Литмир - Электронная Библиотека
Содержание  
A
A

— Увидел бы ты Берлин какой-нибудь снежной зимой, — сказал мне Аксель. — Это то зрелище, ради которого стоит проехать всю Европу, терпя лишения и бедствия.

Он отнюдь не выглядел человеком, который когда-либо терпел лишения и бедствия, он выглядел слегка усталым, но сытым и вполне довольным жизнью.

Стихийно организовывались группы в поход за тем-то или тем-то, пока мы передавали по цепочке наверх сумки с булавами и прочий реквизит, они начали возвращаться, благоухая самой разной едой.

Откуда-то возникли стол, несколько табуретов, старый-старый, с разодранной обивкой и торчащими кое-где наружу пружинами, диван, который с трудом втащили на крышу и торжественно передали в пользование Анне.

На столе сами по себе организовались высокие кружки с цветастой эмалью, как будто каждый интеллигент носил свою кружку с собой, и рядом — наши, с блестящими алюминиевыми боками и аккуратными, как будто детские ушки, ручками. Этими одинаковыми кружками очень неплохо было тренироваться, когда остальной реквизит разбирали раньше тебя другие артисты. А Джагит, по слухам, мог жонглировать полными кружками, не пролив ни капли чая.

Не знаю, как насчёт жонглировать, но чаю он пил много.
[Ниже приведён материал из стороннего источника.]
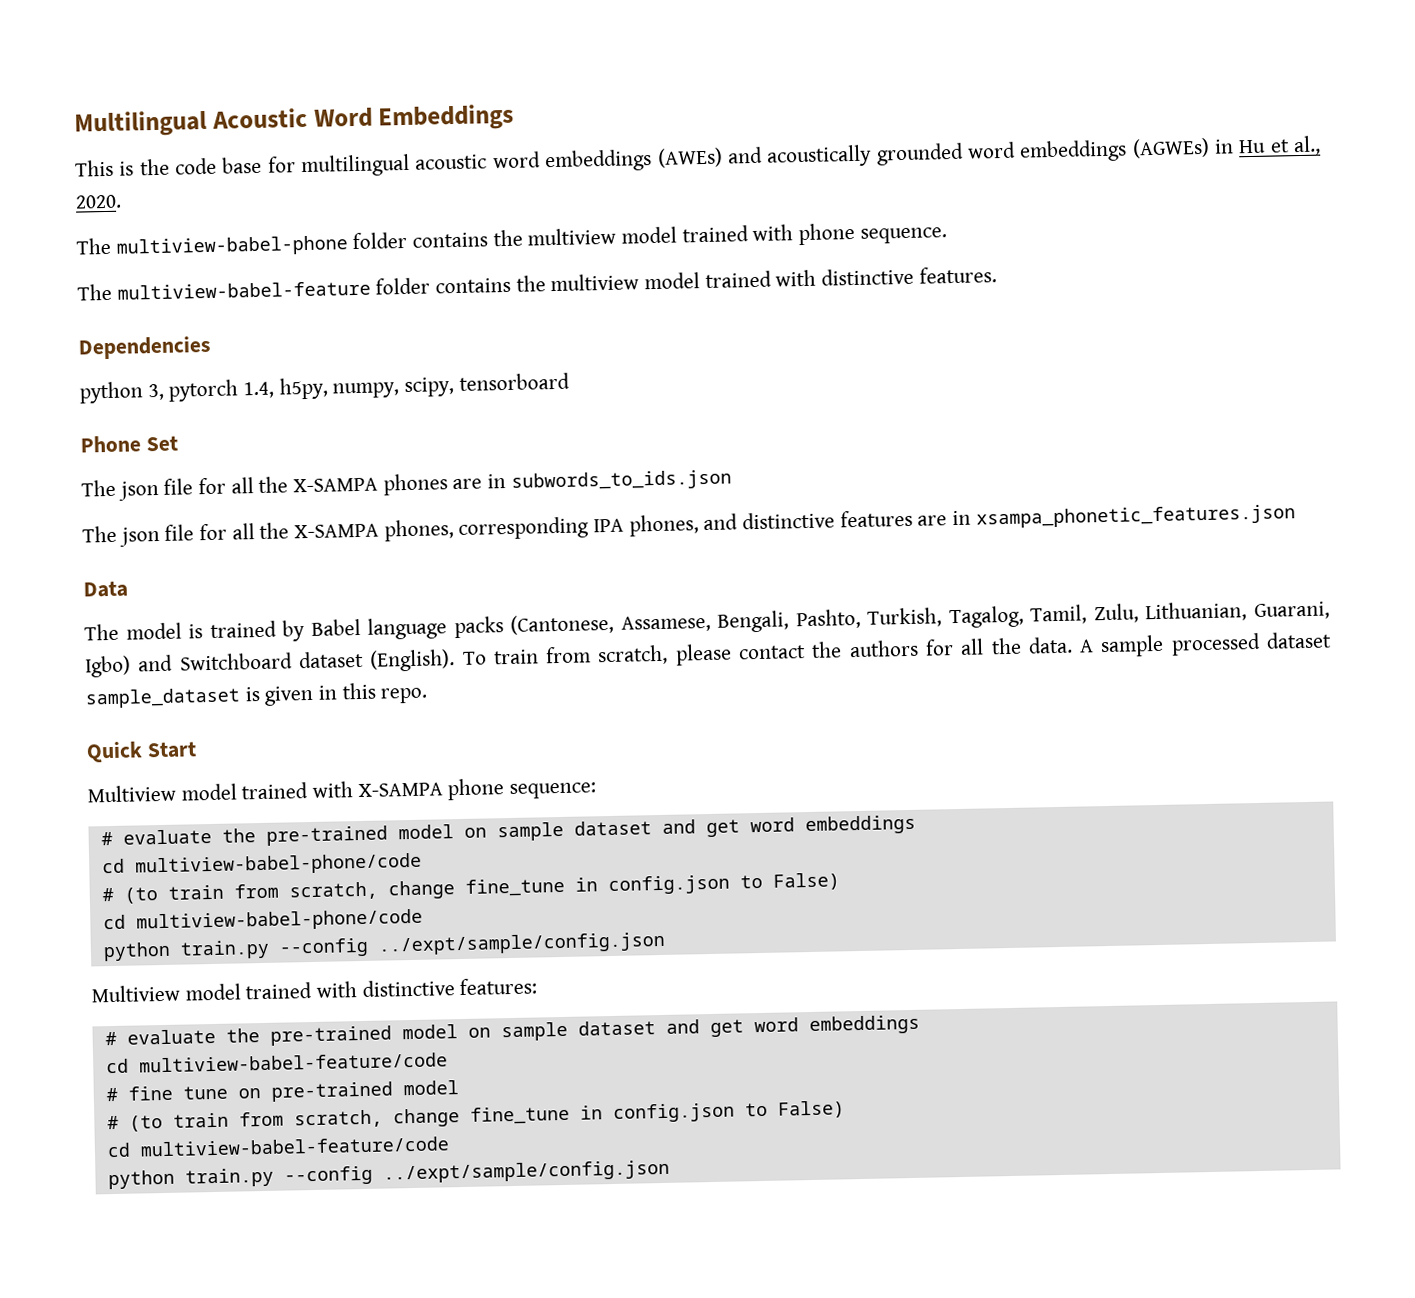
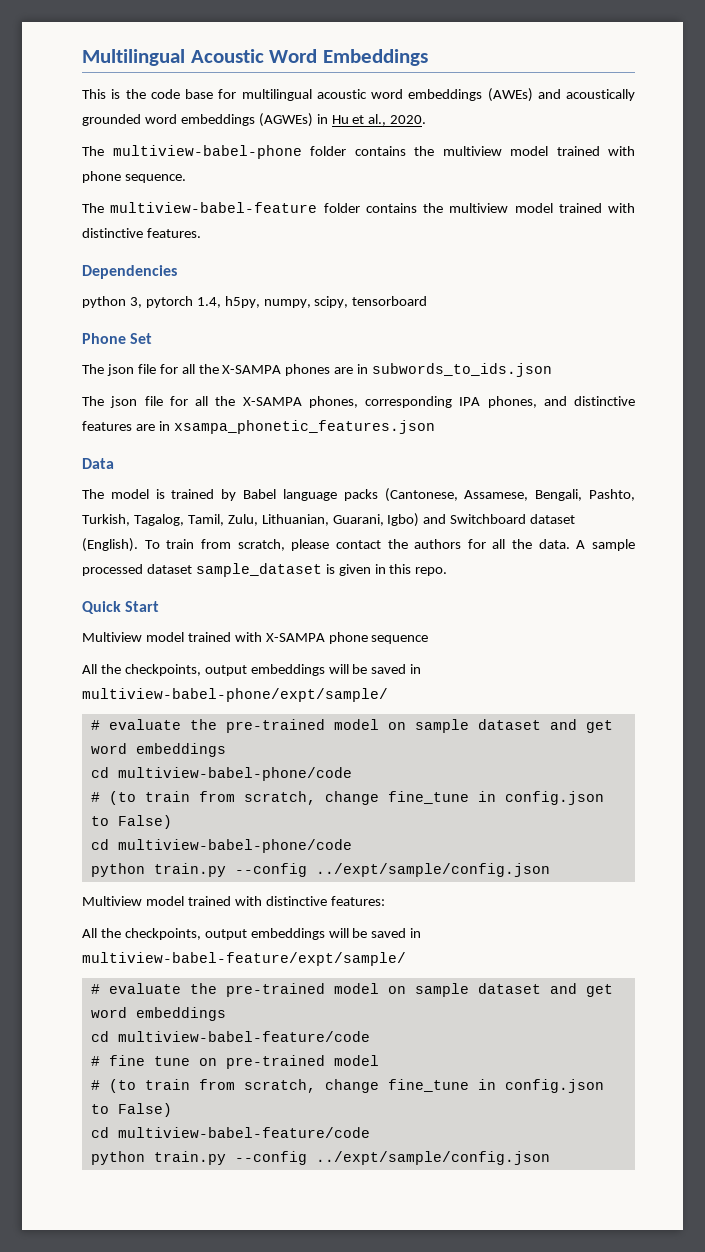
[509,782,597,799] sequence: -> [371,635,429,644] [82,664,422,676] [82,688,388,702] sequence // All the checkpoints, output embeddings will be saved in multiview-babel-phone/expt/sample/
(538, 986) none -> [82,928,422,940] [82,952,406,966] // All the checkpoints, output embeddings will be saved in multiview-babel-feature/expt/sample/

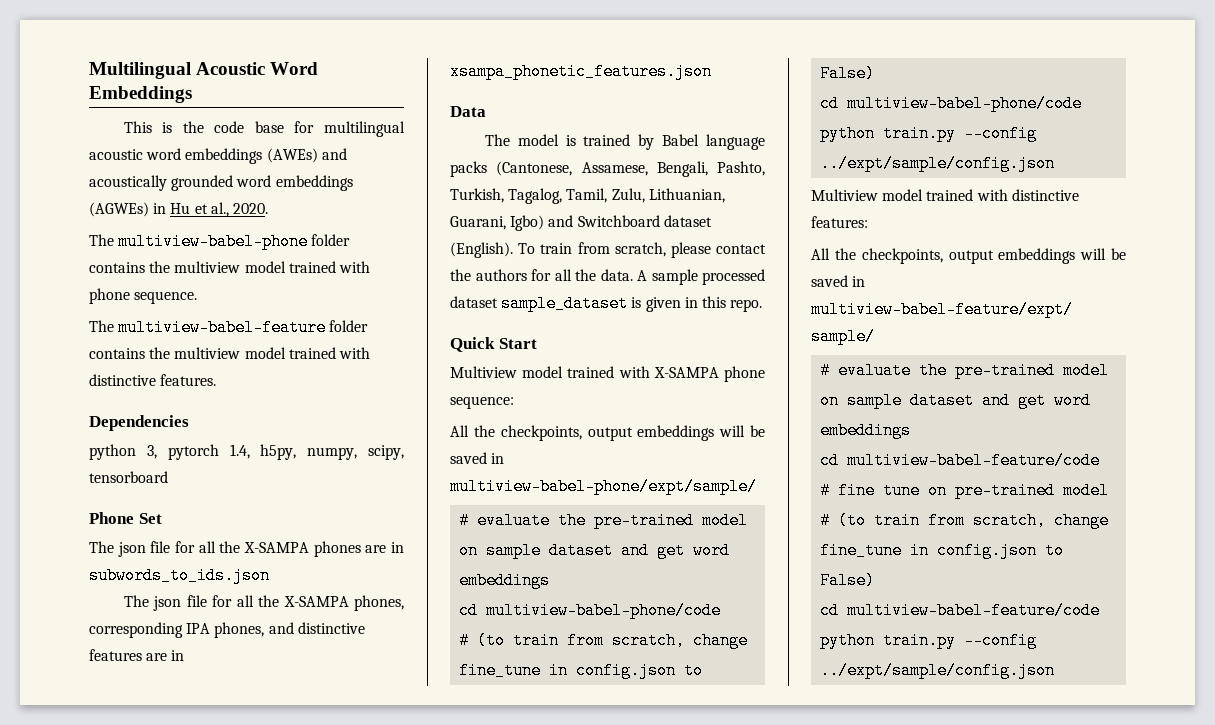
[371,635,429,644] sequence -> [450,396,514,409] sequence:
Чайник кочевал туда и сюда от ближайшей булочной, словно пожарный самолёт, возвращающийся на базу за водой, имея при себе в качестве поддержки пару-тройку рогаликов. Нам любезно разрешала попользоваться газовой плитой румяная продавщица, итальянка, с которой Анна быстро нашла общий язык.

Джагит говорил, размешивая в очередной раз сахар. Ложка бывала у него чаще, чем у кого-то другого:

— Я так и не сумел избавиться от этой привычки. Очень люблю чай. Хотя у меня на родине мы довольствовались мутной пресной водой.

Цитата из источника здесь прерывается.